Comparison of echocardiographic data in mitral valve prolapse (MVP) and control groups
| MVP group | Control group | P | |
|---|---|---|---|
| EDD, mm | 46.9±5.0 | 45.6±4.5 | 0.32 |
| ESD, mm | 29.5±4.6 | 28.1±3.6 | 0.20 |
| EDV, mL | 92.6±22.9 | 89.3±19.2 | 0.55 |
| ESV, mL | 34.5±11.6 | 33.9±8.9 | 0.82 |
| LVEF, % | 62.7±6.6 | 62.0±5.4 | 0.66 |
| E, m/s | 0.89±0.19 | 0.90±0.16 | 0.83 |
| E/A | 1.66±0.41 | 1.74±0.42 | 0.46 |
| E-DT, ms | 167±34 | 164±42 | 0.76 |
| e′, cm/s | 15.2±1.2 | 15.4±1.4 | 0.56 |
| E/e′ | 5.9±1.7 | 5.8±1.2 | 0.83 |
| LV mass index, g/m2 | 82.5±21.4 | 83.5±15.9 | 0.84 |
| LAVI, mL/m2 | 22.1±2.7 | 21.6±2.9 | 0.49 |
| RVEDD, mm | 23.5±3.7 | 24.5±3.7 | 0.30 |
| Aortic root, mm | 28.6±2.9 | 26.7±2.9 | 0.015 |
| Z-score, cm/m2 | 1.59±0.12 | 1.59±0.17 | 0.94 |
| Ascending aorta, mm | 26.0±4.4 | 23.7±2.9 | 0.02 |
| Pulmonary artery, mm | 19.4±2.6 | 19.9±2.8 | 0.48 |
| Anterior leaflet length, mm | 25.6±3.3 | 21.8±2.3 | <0.0001 |
| Anterior leaflet thickness, mm | 3.4±1.1 | 2.6±0.6 | 0.001 |
| Posterior leaflet length, mm | 14.2±2.8 | 11.3±2.0 | <0.0001 |
| Posterior leaflet thickness, mm | 3.5±1.2 | 2.8±0.6 | 0.006 |
| Mitral annular diameter, mm | 31.3±3.7 | 26.0±3.6 | <0.0001 |
| Mitral regurgitation, n (%) none/n (%) mild | 12 (21)/46 (79) | 20 (33)/40 (66) | 0.27 |
| Late-systolic mitral regurgitation, % | 59 | 26 | 0.013 |
Data presented as mean ± SD unless otherwise indicated. E Peak early diastolic velocity; e’ Early diastolic mitral annular motion velocity; E/A Ratio of early and atrial diastolic velocities; EDD End-diastolic diameter; E-DT Peak E deceleration time; EDV End-diastolic volume; ESD End-systolic diameter; ESV End-systolic volume; LAVI Left atrial volume index; LV Left ventricular; LVEF Left ventricular ejection fraction; RVEDD Right ventricular end-diastolic diameter; Z-score Aortic root diameter, standardized to body surface area
MVP subjects, when compared with the control group, had larger aortic root dimensions at the sinus level of the Valsalva and ascending aorta, but the Z-score was the same in both groups because of the higher body surface area in MVP subjects.
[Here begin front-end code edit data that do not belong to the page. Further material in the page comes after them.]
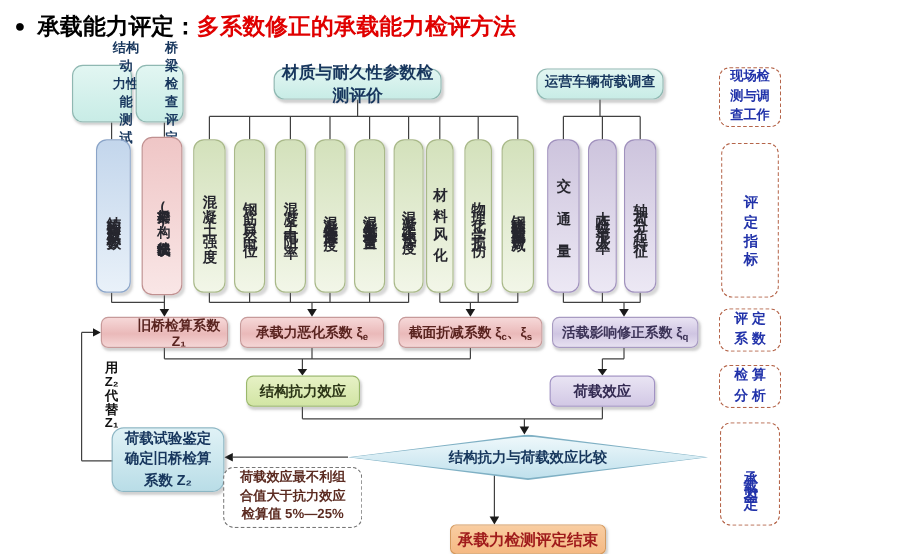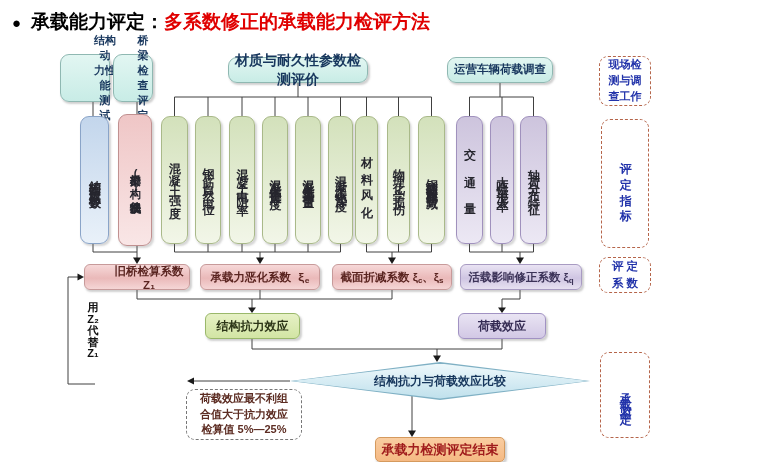--- a/index.html
+++ b/index.html
@@ -135,7 +135,7 @@
   <div class="box col purp ls6" style="left:520px;width:27px;">轴荷分布特征</div>
 
   <div class="box coef cpink" style="left:84px;width:106px;padding-left:24px;">旧桥检算系数 Z₁</div>
-  <div class="box coef cpink" style="left:200px;width:120px;font-family:Liberation Mono, monospace;">
+  <div class="box coef cpink" style="left:200px;width:120px;">
     <span>承载力恶化系数 ξ</span>
       <span class="sub">e</span>
   </div>

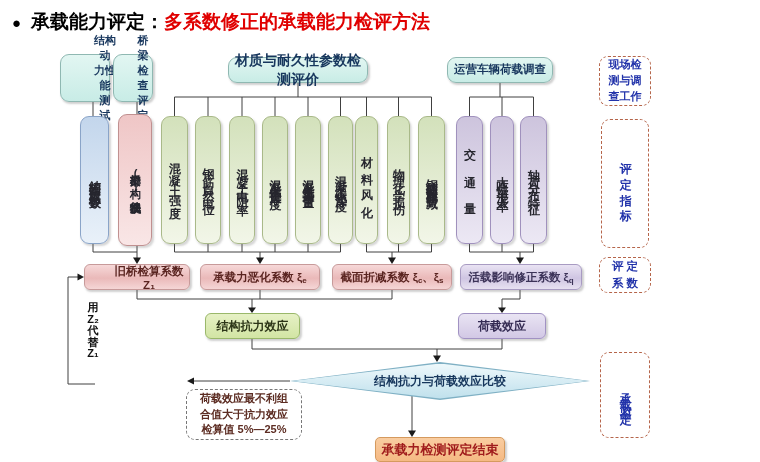--- a/index.html
+++ b/index.html
@@ -175,6 +175,8 @@
   <div class="box side v sv4" style="left:601px;top:119px;width:48px;height:129px;">评定指标</div>
   <div class="box side ml" style="left:599px;top:257px;width:52px;height:36px;">评 定
 系 数</div>
+  <div class="box side ml" style="left:599px;top:304px;width:52px;height:36px;">检 算
+分 析</div>
   <div class="box side v sv5" style="left:600px;top:352px;width:50px;height:86px;">承载力鉴定</div>
 
 </div>

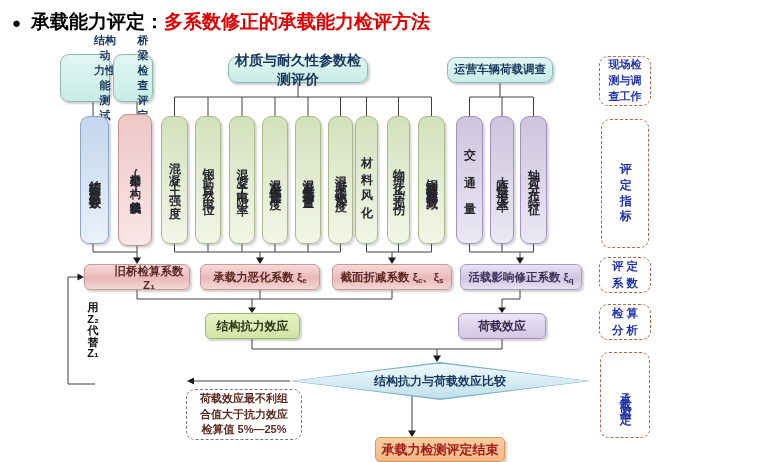--- a/index.html
+++ b/index.html
@@ -162,6 +162,9 @@
 代
 替
 Z₁</div>
+  <div class="box ltest ml" style="left:93px;top:356px;width:94px;height:54px;">荷载试验鉴定
+确定旧桥检算
+系数 Z₂</div>
 
   <div class="box cond ml" style="left:186px;top:389px;width:116px;height:51px;font-weight:bold;">荷载效应最不利组
 合值大于抗力效应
By contrast, the pulmonary artery diameter was similar in both groups. Subjects with MVP had significantly longer and thicker mitral valve leaflets and a larger mitral annulus diameter than the healthy subjects. MR was absent to mild in both groups, and mostly late systolic in the MVP subjects (P=0.013). Sixteen subjects from the MVP group exhibited classic MVP and 42 subjects exhibited nonclassic MVP. These two subgroups did not differ in anthropometric and echocardiographic data, except for the thickness of their mitral valve leaflets (anterior leaflet 4.7±1.3 mm (classic) versus 2.3±0.6 mm (nonclassic); posterior leaflet 5.0±1.1 mm (classic) versus 3.1±0.8 mm (nonclassic).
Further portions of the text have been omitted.